I don't have a lot of experience with sanjo blades in general tbh (mostly with sakai and echizen). Having said that, height, stiffness and food separation come to mind. The ginga (and kono) are good at in hand stuff, for me, as well, which lends to their petty like feel. Larger 210's feel more like a proper gyuto, to me, if that makes sense. 

But that is just the preference of a home cook with limited experience.


----------



## MowgFace (Oct 25, 2019)

My Ginga is like 203. The length isn’t what gets me, it’s the heel height. I love the knife, it’s just more effectively a short suji, or line knife with the 42mm height for me.


----------



## CiderBear (Oct 25, 2019)

Thank you for the perspective. I almost forgot that the difference between 214mm (my Morihei Hisamoto which I adore) and 205mm is only a little less than a cm, not like the Morihei and, say, 245mm Hinoura or 244mm Watanabe.

I guess the next thing to take into account is blade height and weight. I love my morihei at 54mm and 200+g. I'm not sure if I would like something 49mm tall and only weight around 160g.

But I won't know unless I get to try one, arghhhhh


----------



## daveb (Oct 25, 2019)

CiderBear said:


> But I won't know unless I get to try one, arghhhhh



If you put that to music it would be our theme song


----------



## MarkC (Oct 25, 2019)

CiderBear said:


> Thanks for your input! With a 205mm knife, what are the pros and cons between a laser profile like your Ginga VS a Sanjo choker?


I can't give you an apples to apples comparison on size but I have an Ashi Ginga 240mm and a Matsumi Hinoura 180mm.
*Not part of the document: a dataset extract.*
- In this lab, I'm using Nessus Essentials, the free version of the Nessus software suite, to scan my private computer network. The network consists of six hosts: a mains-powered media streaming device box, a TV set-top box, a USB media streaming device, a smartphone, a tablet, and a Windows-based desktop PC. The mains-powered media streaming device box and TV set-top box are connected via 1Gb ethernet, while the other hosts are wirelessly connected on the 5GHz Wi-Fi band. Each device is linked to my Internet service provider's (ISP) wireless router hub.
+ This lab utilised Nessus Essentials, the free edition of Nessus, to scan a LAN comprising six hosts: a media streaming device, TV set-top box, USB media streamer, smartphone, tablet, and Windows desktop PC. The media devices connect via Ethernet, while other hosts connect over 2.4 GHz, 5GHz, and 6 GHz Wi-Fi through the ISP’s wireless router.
I use the knives very differently due to their profile and weight. I prefer the Matsumi. The weight of the knife, the grind that seems to have food just fall off of it is a joy for me. Even though the Ashi is longer, I tend to use the tip more and for finer work. For my style of prep and cutting, I tend to reach for the Matsumi. I just love the knife.


----------



## HRC_64 (Oct 25, 2019)

CiderBear said:


> Thank you for the perspective. I almost forgot that the difference between 214mm (my Morihei Hisamoto which I adore) and 205mm is only a little less than a cm, not like the Morihei and, say, 245mm Hinoura or 244mm Watanabe.
> 
> I guess the next thing to take into account is blade height and weight. I love my morihei at 54mm and 200+g. I'm not sure if I would like something 49mm tall and only weight around 160g.
> 
> But I won't know unless I get to try one, arghhhhh



The advantage of something like 200x43 is the small footprint when you put it down.
Also, its can be made with a better slicing characteristic (flat profile).

Both of these are useful in a line-kife, or a "utility" knife @home.
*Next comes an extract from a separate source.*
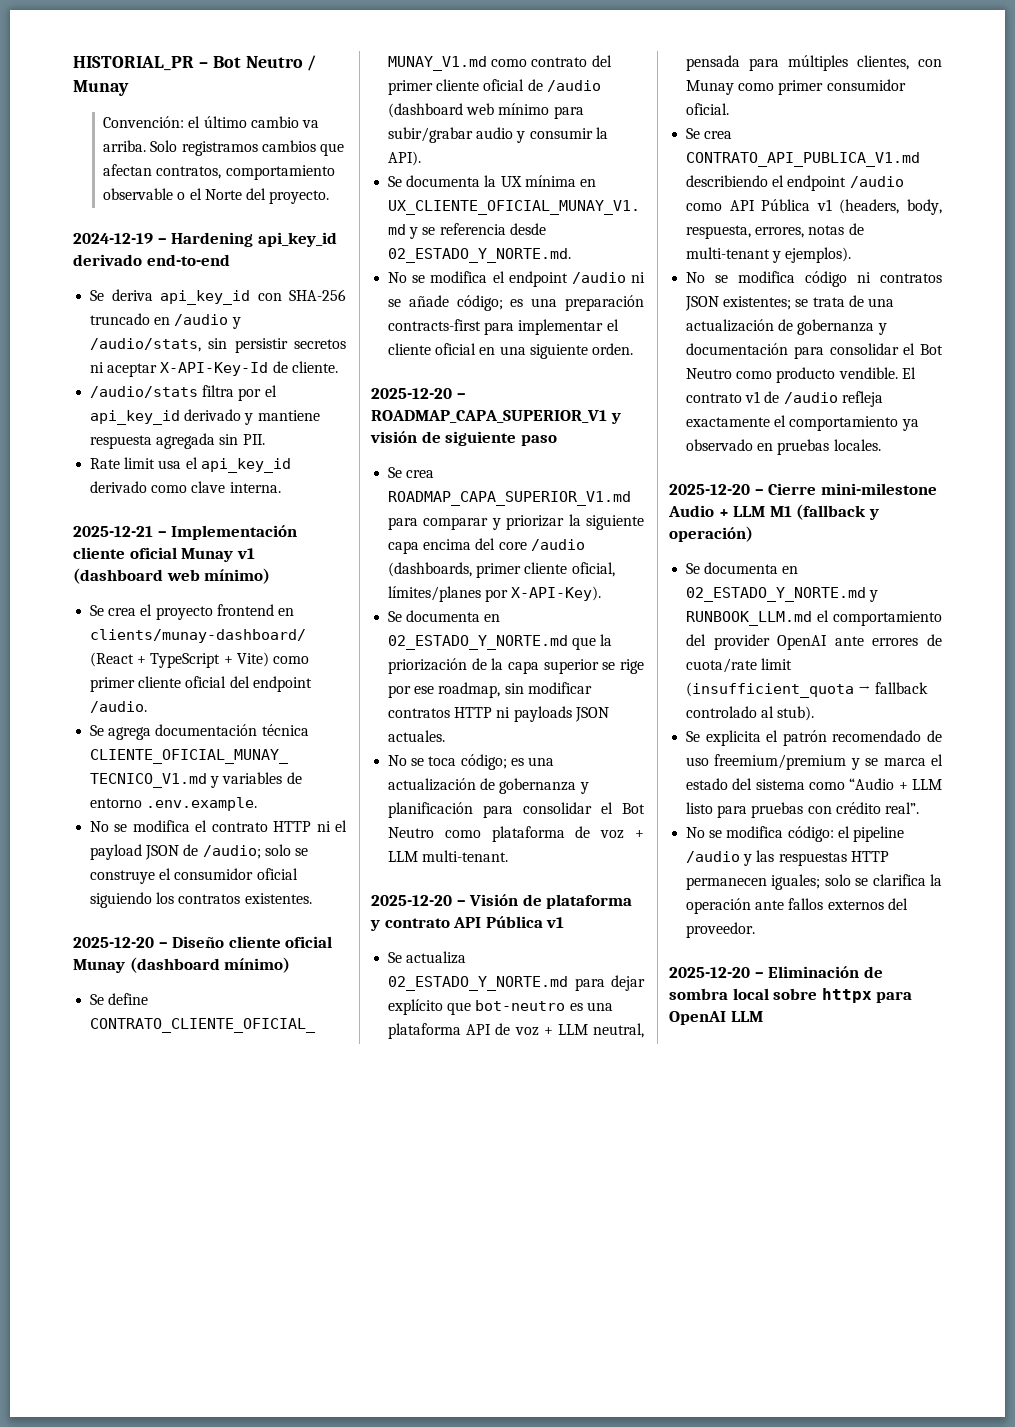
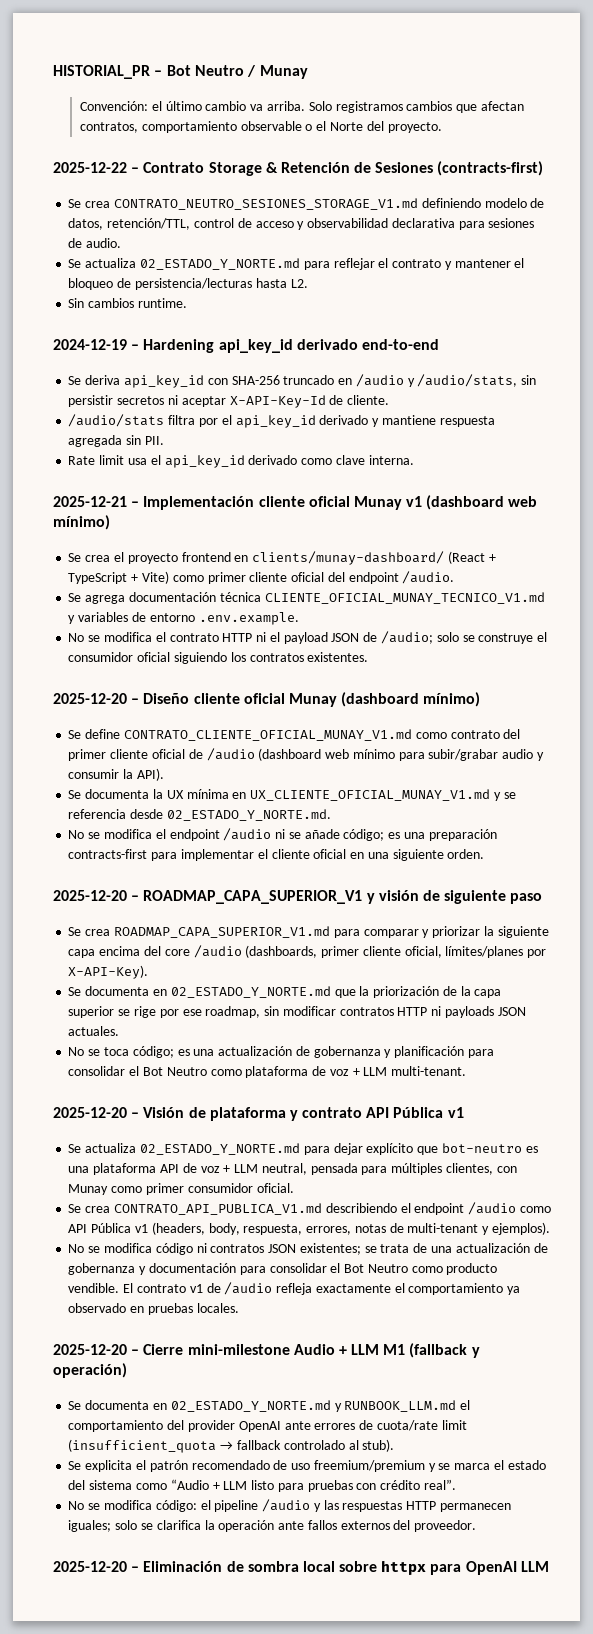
+ 2025-12-22 – Contrato Storage & Retención de Sesiones (contracts-first)
+ Se crea CONTRATO_NEUTRO_SESIONES_STORAGE_V1.md definiendo modelo de datos, retención/TTL, control de acceso y observabilidad declarativa para sesiones de audio.
+ Se actualiza 02_ESTADO_Y_NORTE.md para reflejar el contrato y mantener el bloqueo de persistencia/lecturas hasta L2.
+ Sin cambios runtime.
215x54 is actually a great profile on a 210 because it has proper
hand clearance, most w/ lesser height are more like santoku 46-47
they are stuck in "uncanny valley" of being neither her nor there.


----------



## CiderBear (Oct 25, 2019)

HRC_64 said:


> The advantage of something like 200x43 is the small footprint when you put it down.
> Also, its can be made with a better slicing characteristic (flat profile).
> 
> Both of these are useful in a line-kife, or a "utility" knife @home.
> ...



I agree with your assessment on the profile completely. The 54mm height and pointy tip makes the knife really fun to use, plus it's got a bit of heft to it, too, so it still feels like using a "pwoper" knife.






I'm just a bit hesitant that a 205x50 knife at 160g would feel more like a giant petty and not a small gyuto. Hmmmm.

I don't know why I even care about blade height tbh. My hand size is probably in the 2th percentile here...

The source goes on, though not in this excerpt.